Mycroft trusts few people. He trusts his employees and coworkers to do their jobs (at most). He might trust his friends if he had any.

He trusts Sherlock.

Many people wouldn't. They might trust him to know the answers or to be honest whether they wanted to hear the truth or not, but if their life depended on him dropping everything and coming to their aid, they would be skeptical.

Then again, Mycroft doesn't trust Sherlock with his life either. Because as much as he resents him, as little as they get on, Mycroft still sees him as that bundle of lanky bones topped with a black tuft of hair his parents placed in his arms on a cloudy morning in his childhood. That bundle is really all he has left that means anything at all.

He cares for Sherlock as much as he is capable of caring for anyone. And Sherlock cares so little for his own well-being. ("Breathing. Breathing is boring," he has said.) Mycroft is afraid that, one day, he will get that call, and what is he to do then?
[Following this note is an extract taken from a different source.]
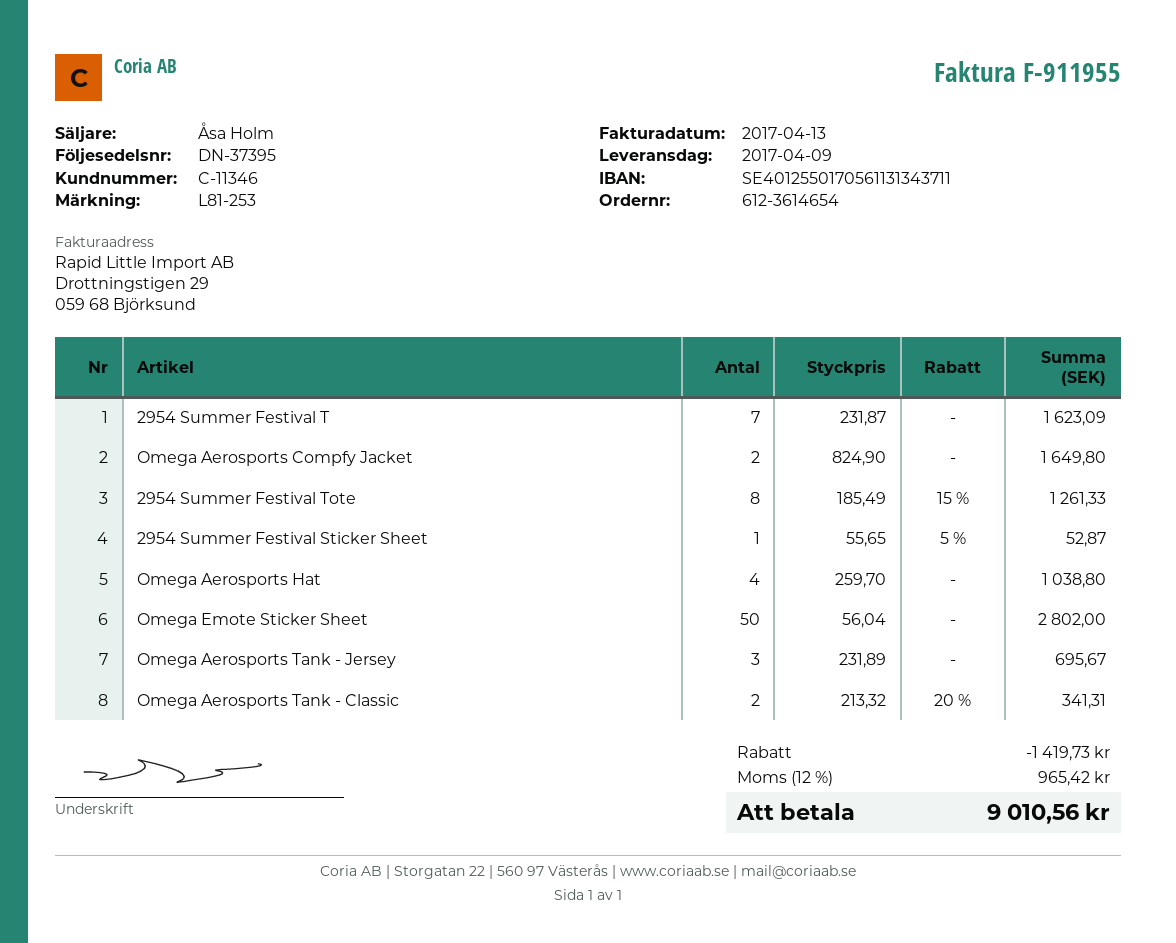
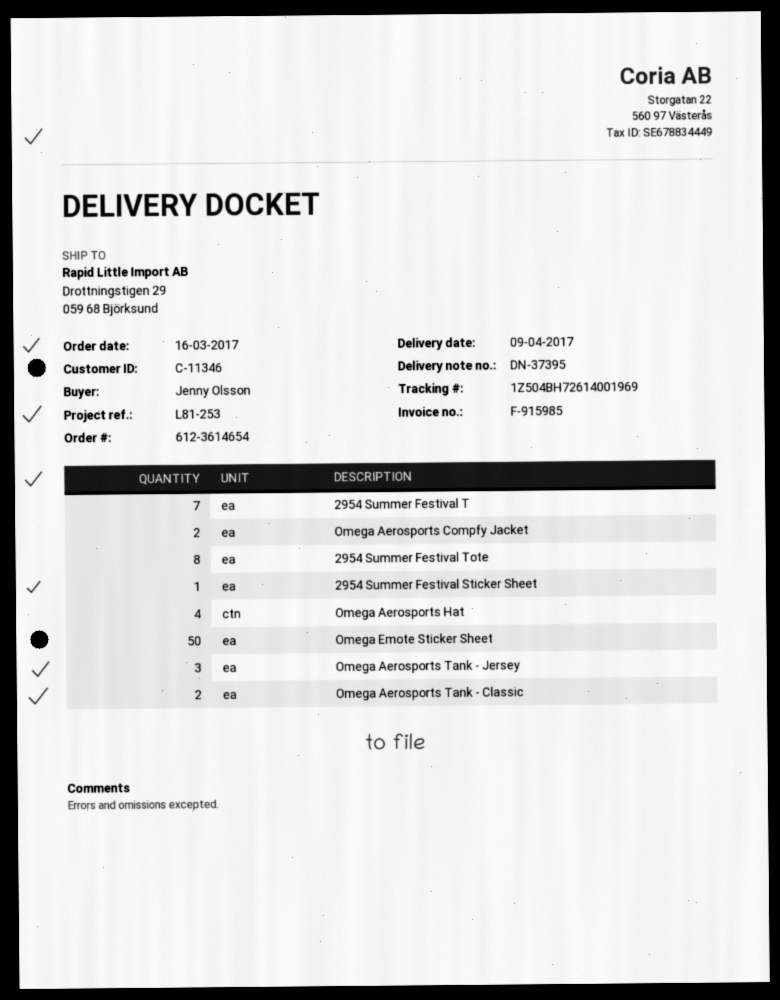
invoice number: F-911955 -> F-915985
So Mycroft is actually grateful when John refuses payment to spy on Sherlock. That, as well as everything he had seen of him before that point, seemed to indicate that this man was going to take care of his brother. All evidence following that just confirmed it: he shot a man who would have killed Sherlock; he interrupted his date to intervene in Sherlock's fight with a Chinese hit man; he offered to let himself be blown up if it meant Sherlock's life might be spared.
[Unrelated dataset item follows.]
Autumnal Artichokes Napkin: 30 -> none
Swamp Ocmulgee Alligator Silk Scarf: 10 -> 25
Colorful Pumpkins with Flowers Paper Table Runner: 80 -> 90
Dr. John Watson was a military man for the same reason he was a doctor: his natural instinct was to take care of people. And this predisposition increased when he cared for a person.

Sherlock's life was never safe. Mycroft did what he could (quietly) to help make it so, but he knew his brother needed constant watching that he wouldn't accept from him even if he could offer it.

John was the perfect solution. He couldn't have planned it any better if he'd tried.